Arguments with the Intern

         Yesterday I was at the doctor's office, sitting on the examination table for quite a long time when I heard voices of two men outside the door. The older man sounded upset, and I realized it was my doctor arguing with one of the interns. Their voices were pretty loud, enough for me to hear every word, which was weird because I was on the opposite side of the wall, in a room with the door closed. The doctor was obviously on his way in to see me. He told the younger man, practically yelled actually, that he had no right to embarrass him in front of his patients. 
"How dare you ask if I'd like to speak to the girls' mother. Her 15-year-old daughter just got out of surgery and you really think I'd rather make dinner plans than speak to her mom?"
I moved on my table to face my ear to the door, feeling slightly guilty about being able to hear their whole conversation, but also relieved to get outside of my own mind and listen to someone else's issues for a while. 

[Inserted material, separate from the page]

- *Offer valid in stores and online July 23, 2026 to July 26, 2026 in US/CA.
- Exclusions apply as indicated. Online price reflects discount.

"I saw a private number on my cell phone," the older doctor continued, his voice rising. "Do you have any idea how many attorneys and athletes call me every day? Do you? That call could have been anyone--how was I supposed to know it was a personal call?"

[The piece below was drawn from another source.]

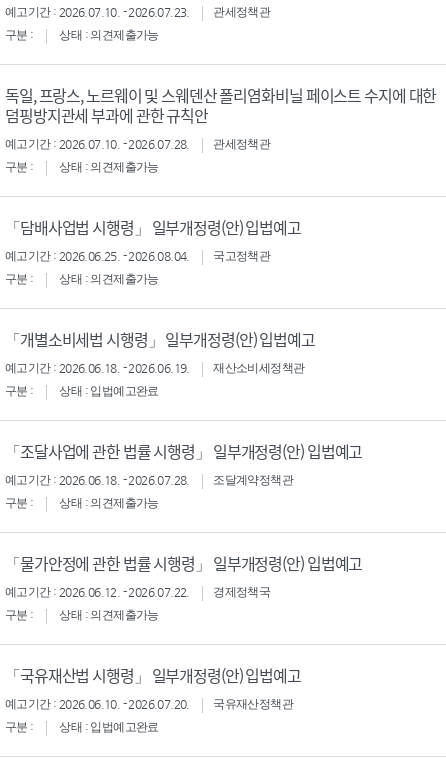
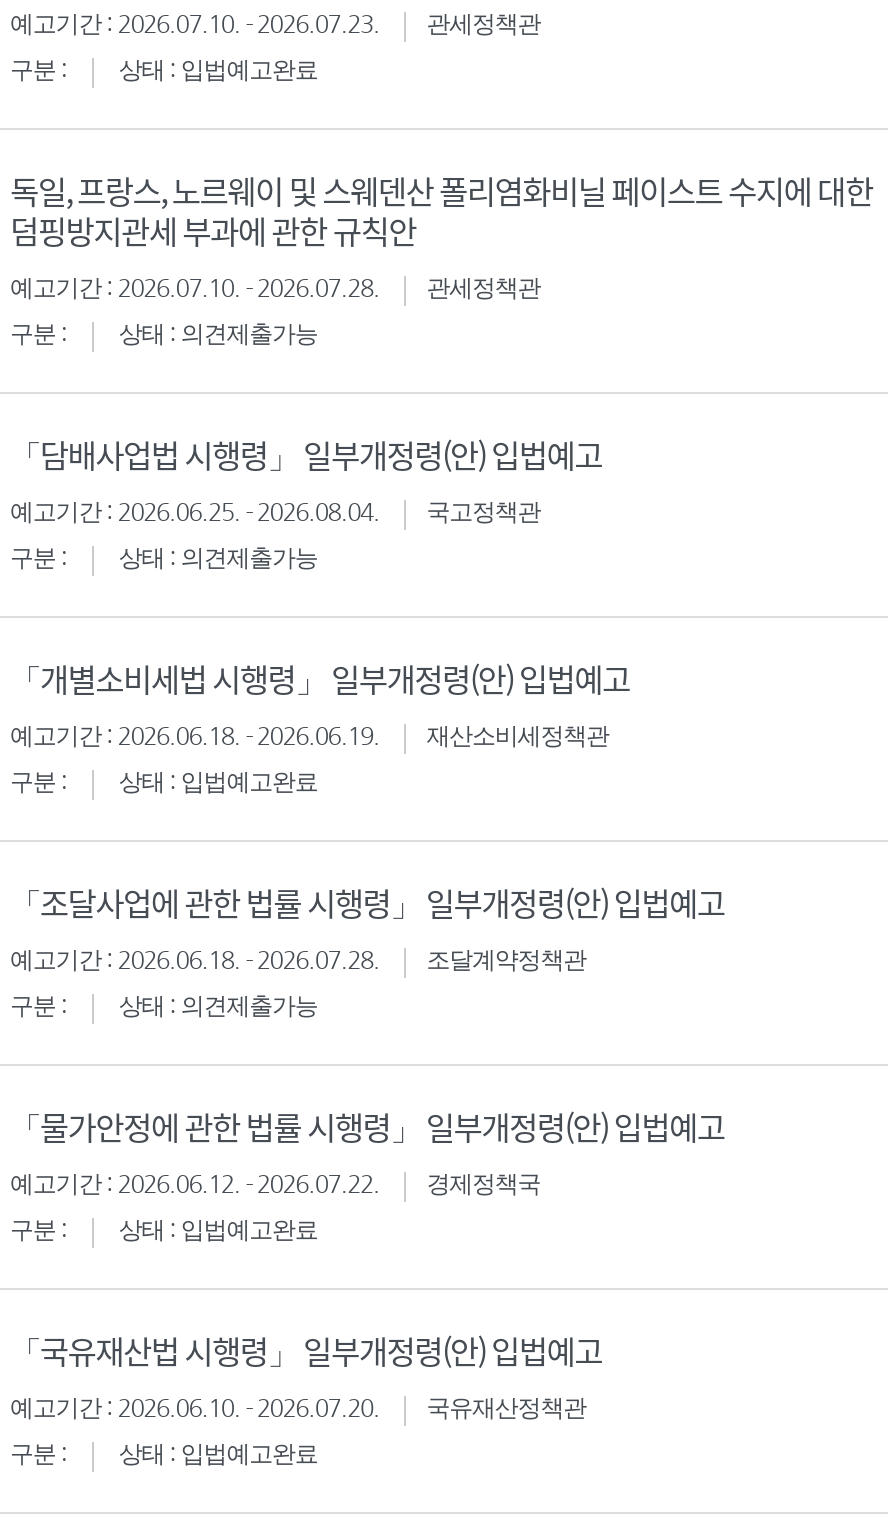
- 상태 : 의견제출가능
+ 상태 : 입법예고완료

- 상태 : 의견제출가능
+ 상태 : 입법예고완료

The other doctor mumbled something about not trying to imply anything--that he just knew the mother was worried. The older doctor didn't like this response one bit.
"You really think I don't care, don't you? I looked for her in the waiting room, I went to the cafeteria, I called her on her cell and she didn't pick up. I couldn't find her."
At this point the younger doctor said something about patient complaints and the older doctor simply flipped a shit. I sat in the room staring at my shoes, rotating my ankles, and drawing the alphabet with my toes, still a little embarrassed, but also intrigued. I never think of doctors having fights or even problems for that matter. I'm sure they have a lot of issues to contend with, way more than the average person in fact, and yet seeing them in their clean, white coats with their "Dr." pins on their chests, it's like they're perfect angels, drifting along in a sea of hand sanitizer. 
The doctors continued their arguing, and like a real self-involved person I started outlining the review I would write on Yelp if I was so inclined to go home and type it. Something along the lines of "very nice secretaries, top-notch facility, treated famous athletes, but left me in the exam room for twenty god damn minutes to argue with an intern about dinner reservations."
Suddenly the door clicked open and there stood my doctor--his white jacket, his clean pants, his "Dr." pin, and part of me wanted to say something along the lines of, "I guess I'll forgive you." But instead I stood up and with his hands on my hips, bent over to touch my toes.